§ **WORK ORDER**
Go through the records and show each line where the word "date" occurs.

§ **Edit difference data**

────────────────────

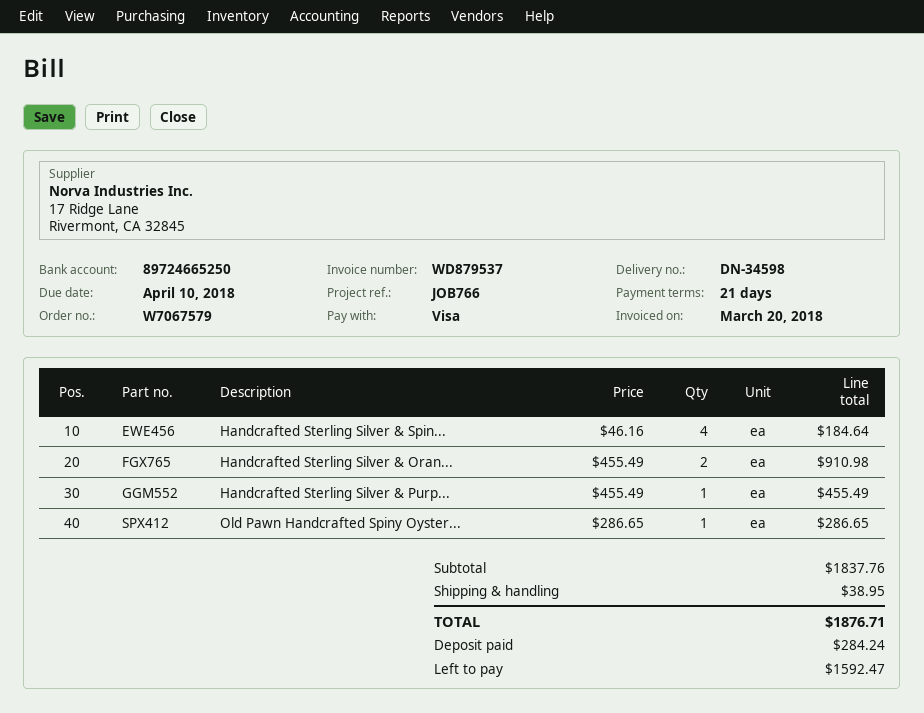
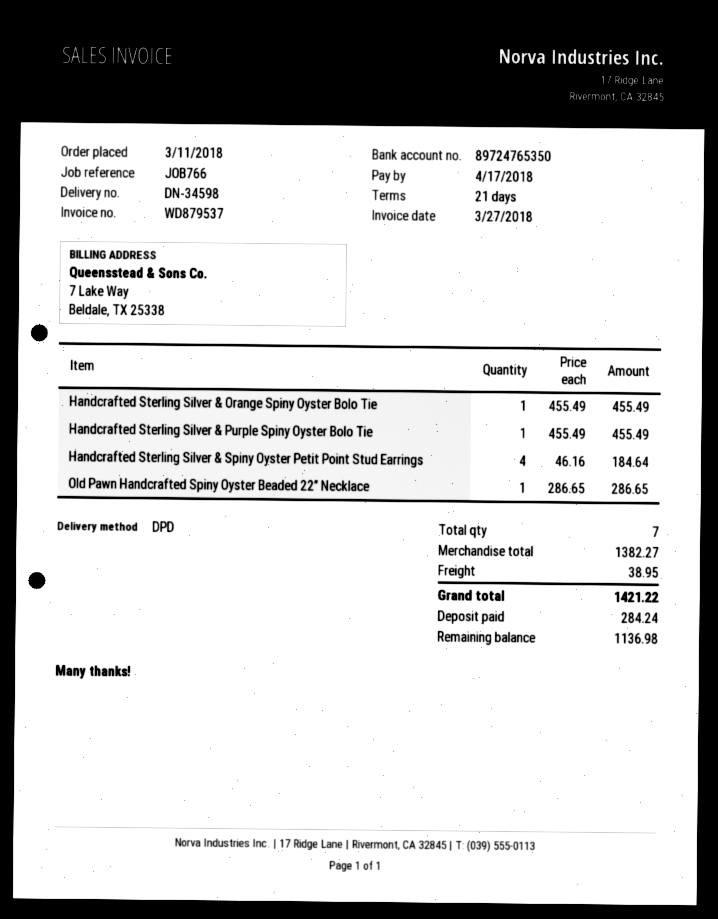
invoice date: 2018-03-20 -> 2018-03-27
due date: 2018-04-10 -> 2018-04-17
bank account: 89724665250 -> 89724765350
Handcrafted Sterling Silver & Oran...: 2 x 455.49 = 910.98 -> 1 x 455.49 = 455.49
subtotal: 1837.76 -> 1382.27
total: 1876.71 -> 1421.22
balance: 1592.47 -> 1136.98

────────────────────

§ **RESPONSE BELOW**
invoice date: 2018-03-20 -> 2018-03-27
due date: 2018-04-10 -> 2018-04-17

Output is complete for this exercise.